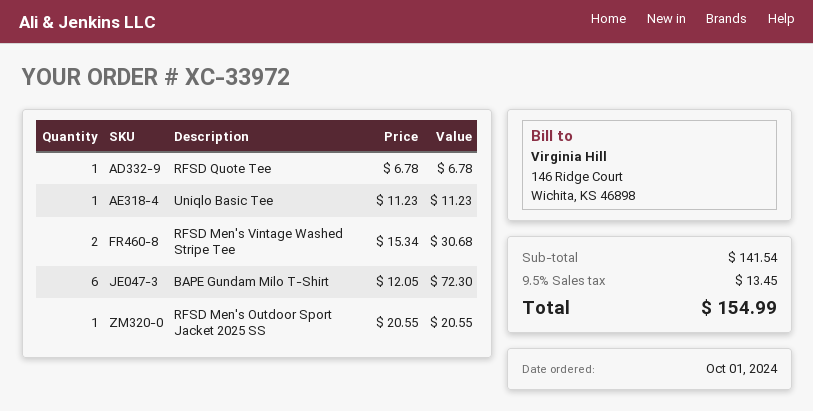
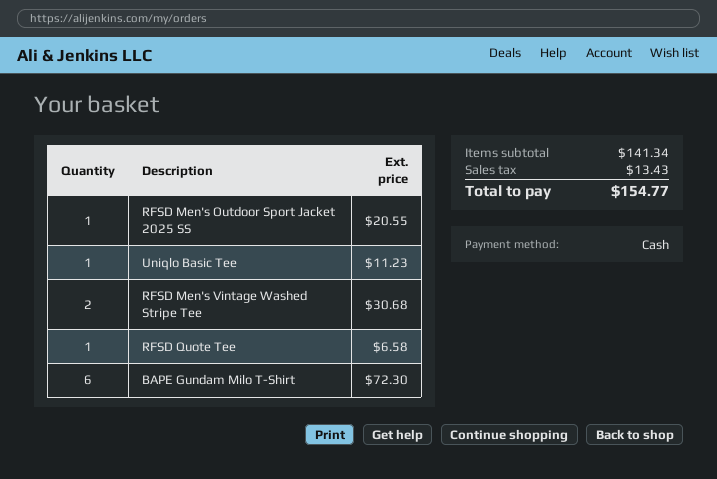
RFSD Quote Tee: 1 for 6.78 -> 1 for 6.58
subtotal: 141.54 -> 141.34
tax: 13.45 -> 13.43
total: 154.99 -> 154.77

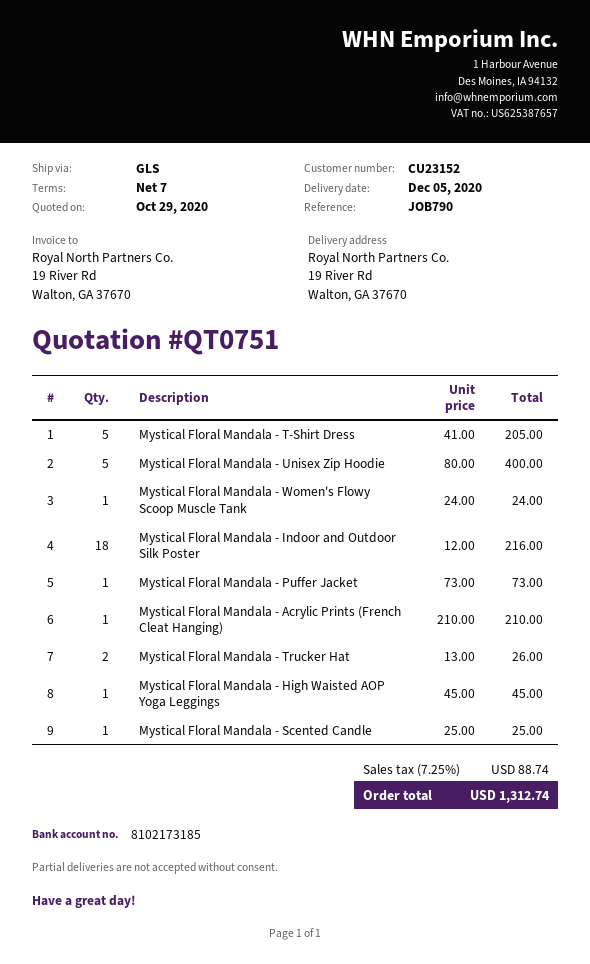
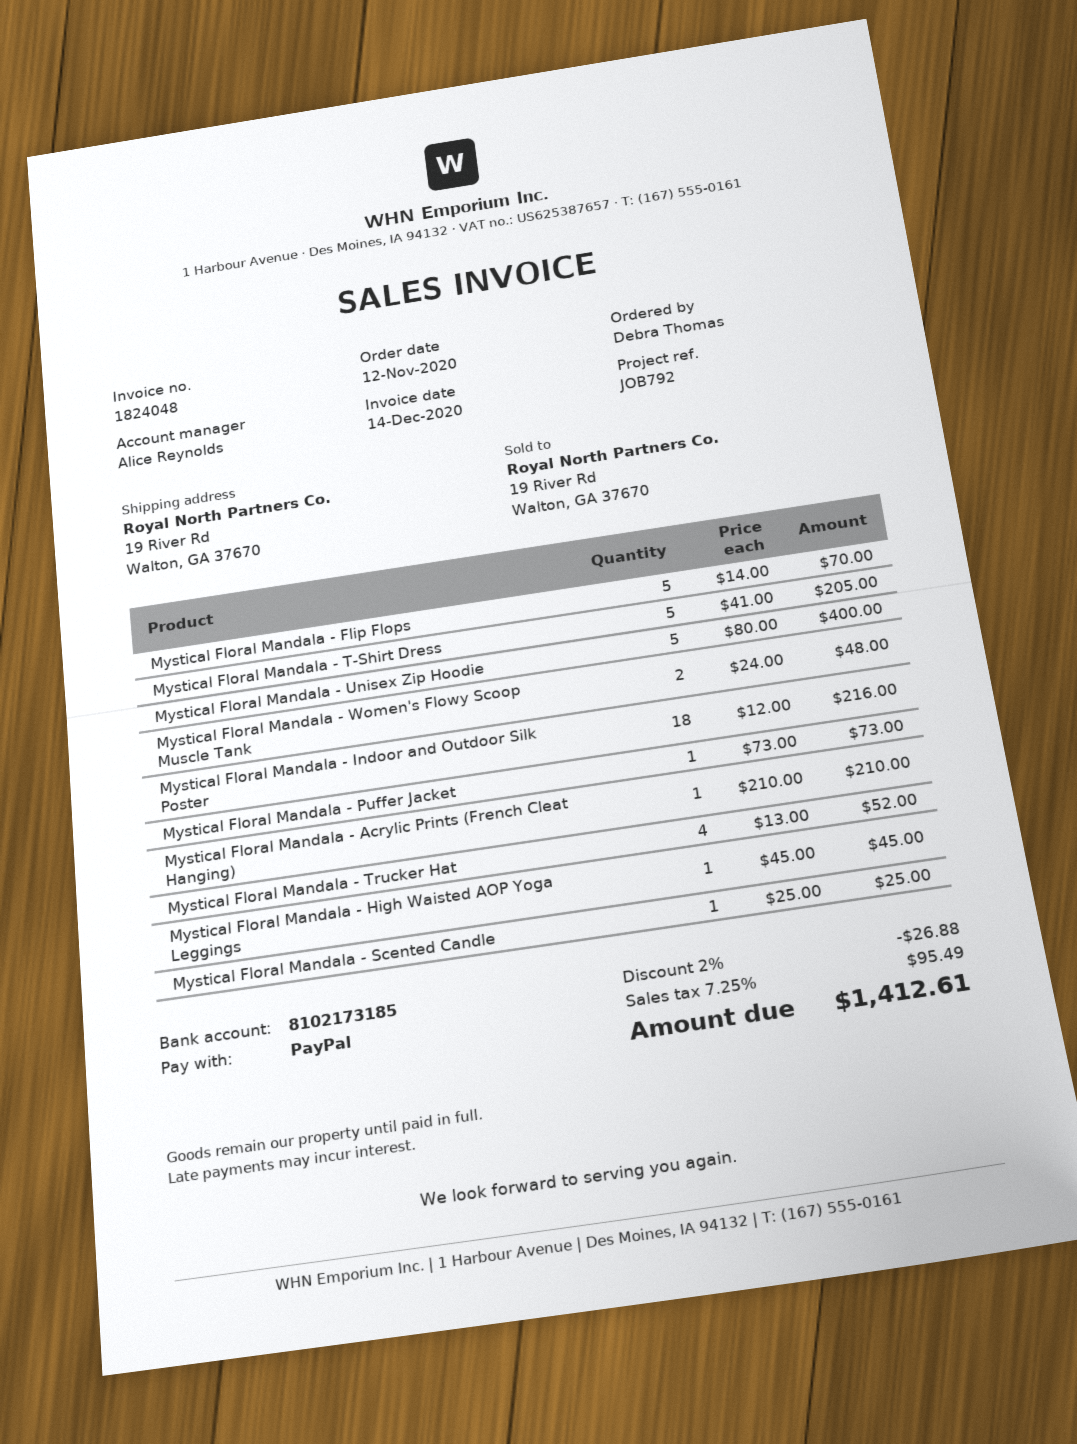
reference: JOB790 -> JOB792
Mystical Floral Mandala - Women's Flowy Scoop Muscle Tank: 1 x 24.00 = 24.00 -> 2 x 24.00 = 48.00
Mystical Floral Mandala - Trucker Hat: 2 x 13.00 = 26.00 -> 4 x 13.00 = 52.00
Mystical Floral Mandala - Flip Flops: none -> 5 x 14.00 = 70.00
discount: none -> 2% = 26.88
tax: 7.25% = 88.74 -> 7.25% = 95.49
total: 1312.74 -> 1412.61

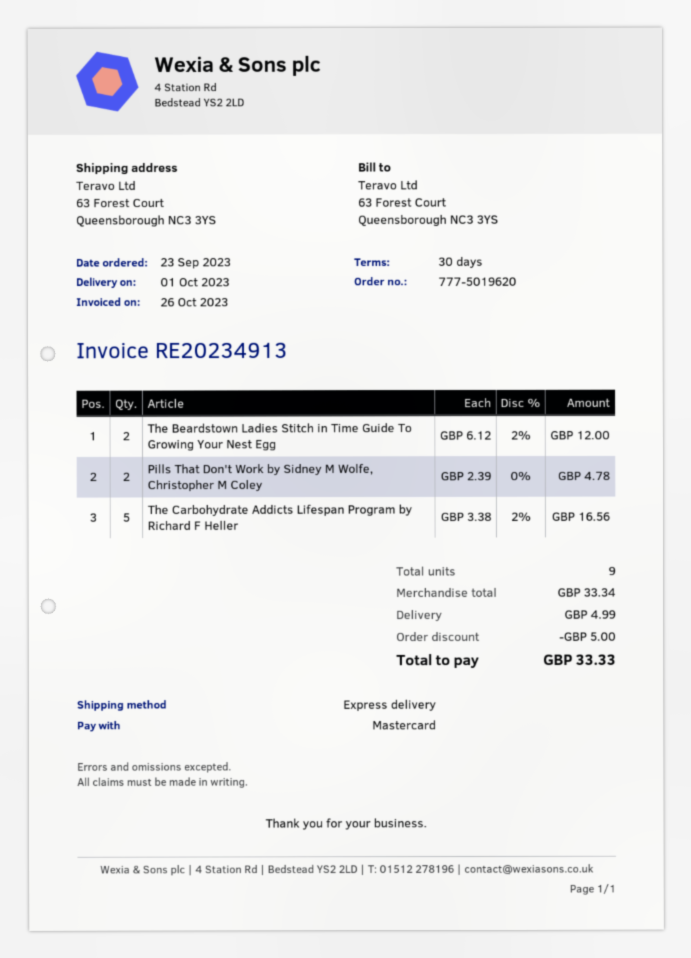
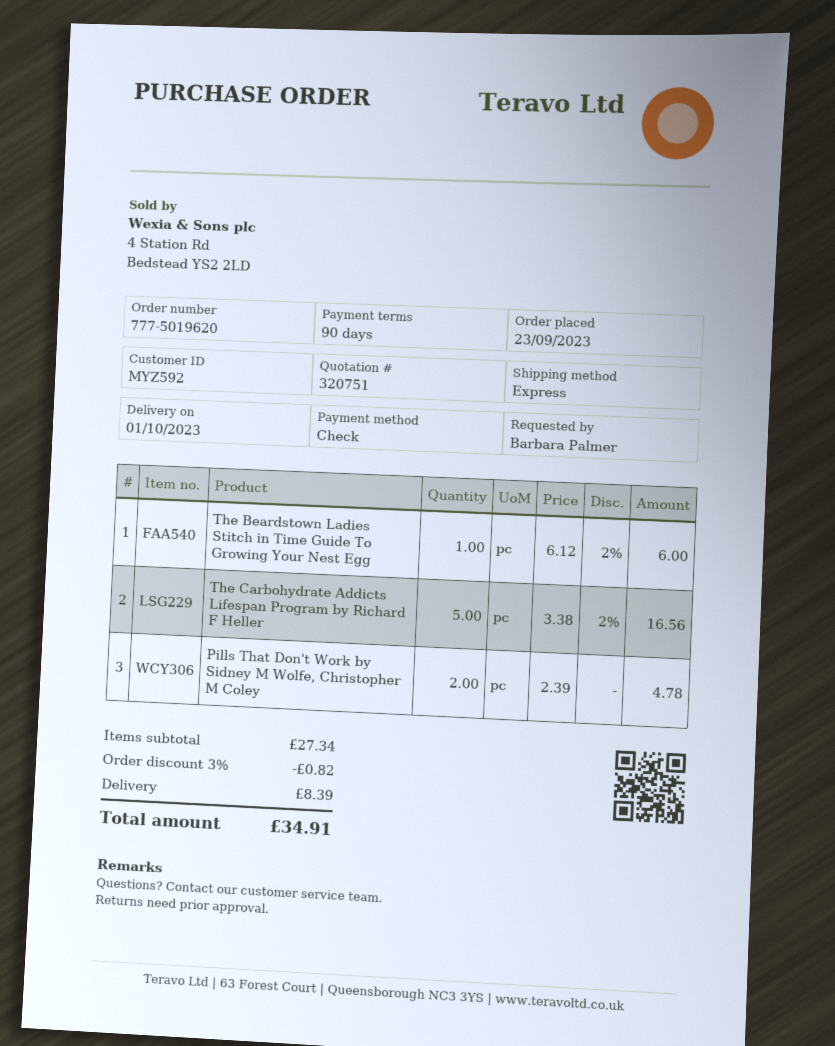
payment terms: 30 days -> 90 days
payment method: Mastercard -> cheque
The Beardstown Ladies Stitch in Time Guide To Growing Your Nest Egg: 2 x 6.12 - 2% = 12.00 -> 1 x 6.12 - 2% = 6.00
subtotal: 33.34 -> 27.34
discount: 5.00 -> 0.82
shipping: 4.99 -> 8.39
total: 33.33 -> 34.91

——————————

**ACTION ITEM:** Retype the listing exactly. Skip every picture.

**TASK ANSWER:**
RFSD Quote Tee: 1 for 6.78 -> 1 for 6.58
subtotal: 141.54 -> 141.34
tax: 13.45 -> 13.43
total: 154.99 -> 154.77

reference: JOB790 -> JOB792
Mystical Floral Mandala - Women's Flowy Scoop Muscle Tank: 1 x 24.00 = 24.00 -> 2 x 24.00 = 48.00
Mystical Floral Mandala - Trucker Hat: 2 x 13.00 = 26.00 -> 4 x 13.00 = 52.00
Mystical Floral Mandala - Flip Flops: none -> 5 x 14.00 = 70.00
discount: none -> 2% = 26.88
tax: 7.25% = 88.74 -> 7.25% = 95.49
total: 1312.74 -> 1412.61

payment terms: 30 days -> 90 days
payment method: Mastercard -> cheque
The Beardstown Ladies Stitch in Time Guide To Growing Your Nest Egg: 2 x 6.12 - 2% = 12.00 -> 1 x 6.12 - 2% = 6.00
subtotal: 33.34 -> 27.34
discount: 5.00 -> 0.82
shipping: 4.99 -> 8.39
total: 33.33 -> 34.91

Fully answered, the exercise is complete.